REQUIRED ACTION:
Copy each line from the records below in which the word "également" is found.

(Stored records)
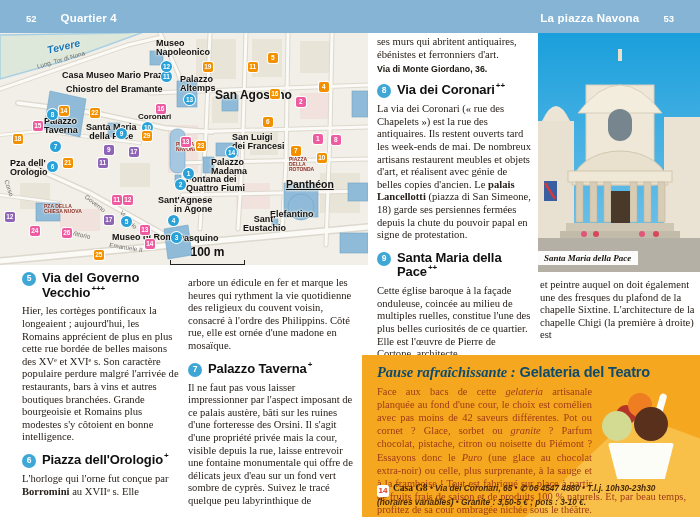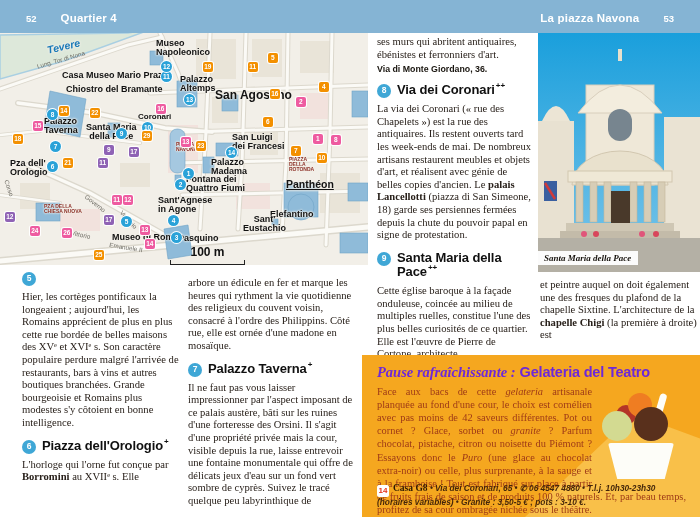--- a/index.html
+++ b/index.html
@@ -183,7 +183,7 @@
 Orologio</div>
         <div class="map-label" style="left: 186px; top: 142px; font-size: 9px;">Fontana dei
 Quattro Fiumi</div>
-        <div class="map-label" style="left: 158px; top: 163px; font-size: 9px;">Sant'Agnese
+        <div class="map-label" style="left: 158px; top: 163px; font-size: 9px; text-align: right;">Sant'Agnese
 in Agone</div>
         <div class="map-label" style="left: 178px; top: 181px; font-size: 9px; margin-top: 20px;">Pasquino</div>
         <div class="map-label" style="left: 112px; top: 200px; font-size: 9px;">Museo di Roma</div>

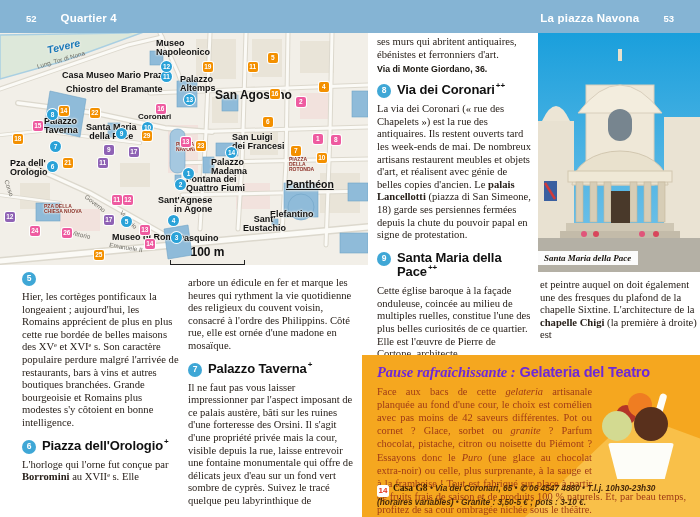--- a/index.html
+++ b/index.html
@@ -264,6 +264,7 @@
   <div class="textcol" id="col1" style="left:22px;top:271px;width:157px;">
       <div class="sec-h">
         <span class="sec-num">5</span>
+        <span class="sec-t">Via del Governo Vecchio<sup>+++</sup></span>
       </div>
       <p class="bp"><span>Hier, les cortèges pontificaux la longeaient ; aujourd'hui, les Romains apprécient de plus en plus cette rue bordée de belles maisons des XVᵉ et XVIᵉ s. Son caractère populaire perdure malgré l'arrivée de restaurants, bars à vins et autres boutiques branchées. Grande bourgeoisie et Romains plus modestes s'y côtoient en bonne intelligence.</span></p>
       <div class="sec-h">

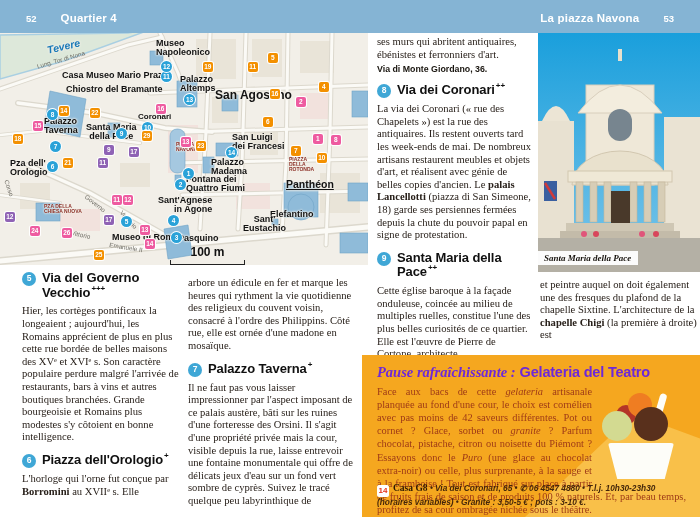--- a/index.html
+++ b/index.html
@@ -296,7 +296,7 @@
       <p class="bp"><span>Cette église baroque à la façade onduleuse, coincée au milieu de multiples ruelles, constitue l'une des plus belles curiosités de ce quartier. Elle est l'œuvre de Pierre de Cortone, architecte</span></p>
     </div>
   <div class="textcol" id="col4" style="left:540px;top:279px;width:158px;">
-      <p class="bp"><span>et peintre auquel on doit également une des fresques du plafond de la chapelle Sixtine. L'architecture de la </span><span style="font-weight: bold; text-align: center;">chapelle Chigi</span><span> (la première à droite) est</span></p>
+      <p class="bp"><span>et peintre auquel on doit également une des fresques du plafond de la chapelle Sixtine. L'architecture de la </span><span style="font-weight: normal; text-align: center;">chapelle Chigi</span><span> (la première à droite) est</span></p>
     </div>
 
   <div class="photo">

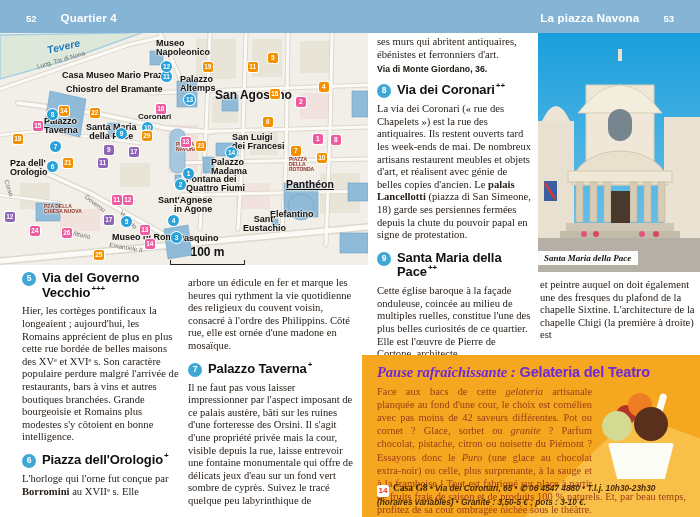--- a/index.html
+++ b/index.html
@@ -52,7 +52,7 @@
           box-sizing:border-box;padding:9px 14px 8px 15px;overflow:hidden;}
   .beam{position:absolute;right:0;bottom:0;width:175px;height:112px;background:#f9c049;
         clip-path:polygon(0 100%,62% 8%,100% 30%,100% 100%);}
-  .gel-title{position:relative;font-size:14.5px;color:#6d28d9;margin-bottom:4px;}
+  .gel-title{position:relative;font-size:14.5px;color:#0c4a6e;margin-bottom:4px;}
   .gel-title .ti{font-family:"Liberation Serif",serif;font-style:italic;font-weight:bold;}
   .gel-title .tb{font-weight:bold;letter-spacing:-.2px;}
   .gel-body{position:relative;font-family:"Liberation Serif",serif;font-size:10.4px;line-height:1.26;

* * *

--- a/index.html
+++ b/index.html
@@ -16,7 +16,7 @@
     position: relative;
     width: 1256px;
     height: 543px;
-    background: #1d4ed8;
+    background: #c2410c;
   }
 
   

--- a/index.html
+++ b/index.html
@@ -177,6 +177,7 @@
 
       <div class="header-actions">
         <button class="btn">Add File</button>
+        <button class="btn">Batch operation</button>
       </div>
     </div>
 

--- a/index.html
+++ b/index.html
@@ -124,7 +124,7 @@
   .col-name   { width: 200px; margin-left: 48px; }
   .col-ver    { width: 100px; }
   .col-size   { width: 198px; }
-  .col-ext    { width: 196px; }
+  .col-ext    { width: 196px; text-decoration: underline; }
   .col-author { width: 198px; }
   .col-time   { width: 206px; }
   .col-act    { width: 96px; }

COMPLETED TASK:
-      <p class="bp"><span>et peintre auquel on doit également une des fresques du plafond de la chapelle Sixtine. L'architecture de la </span><span style="font-weight: bold; text-align: center;">chapelle Chigi</span><span> (la première à droite) est</span></p>
+      <p class="bp"><span>et peintre auquel on doit également une des fresques du plafond de la chapelle Sixtine. L'architecture de la </span><span style="font-weight: normal; text-align: center;">chapelle Chigi</span><span> (la première à droite) est</span></p>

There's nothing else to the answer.